● **Task objective**
Collect every line in the records below that contains the word "Boosts".

(Dataset excerpts)

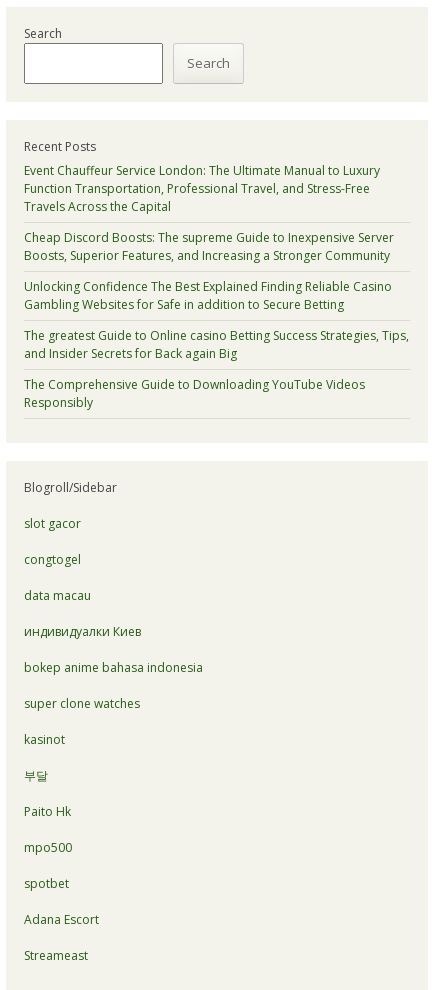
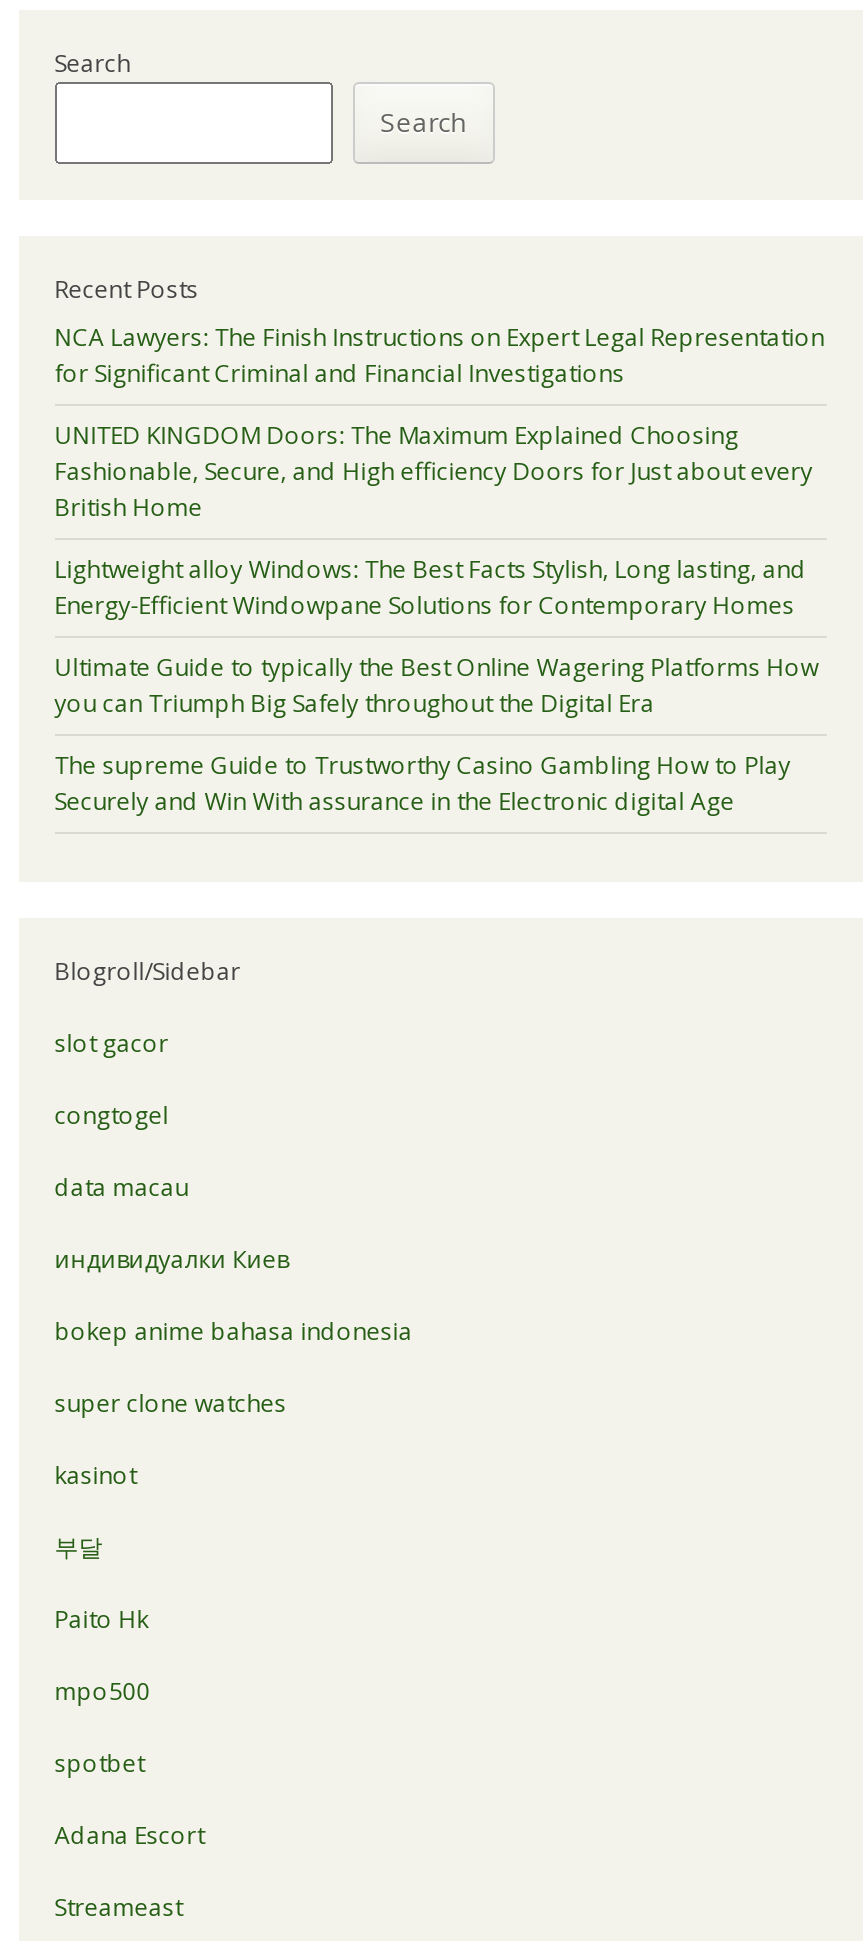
- Event Chauffeur Service London: The Ultimate Manual to Luxury
- Function Transportation, Professional Travel, and Stress-Free
- Travels Across the Capital
+ NCA Lawyers: The Finish Instructions on Expert Legal Representation
+ for Significant Criminal and Financial Investigations

- Cheap Discord Boosts: The supreme Guide to Inexpensive Server
- Boosts, Superior Features, and Increasing a Stronger Community
+ UNITED KINGDOM Doors: The Maximum Explained Choosing
+ Fashionable, Secure, and High efficiency Doors for Just about every
+ British Home

- Unlocking Confidence The Best Explained Finding Reliable Casino
- Gambling Websites for Safe in addition to Secure Betting
+ Lightweight alloy Windows: The Best Facts Stylish, Long lasting, and
+ Energy-Efficient Windowpane Solutions for Contemporary Homes

- The greatest Guide to Online casino Betting Success Strategies, Tips,
- and Insider Secrets for Back again Big
+ Ultimate Guide to typically the Best Online Wagering Platforms How
+ you can Triumph Big Safely throughout the Digital Era

- The Comprehensive Guide to Downloading YouTube Videos
- Responsibly
+ The supreme Guide to Trustworthy Casino Gambling How to Play
+ Securely and Win With assurance in the Electronic digital Age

● **Finished task**
- Cheap Discord Boosts: The supreme Guide to Inexpensive Server
- Boosts, Superior Features, and Increasing a Stronger Community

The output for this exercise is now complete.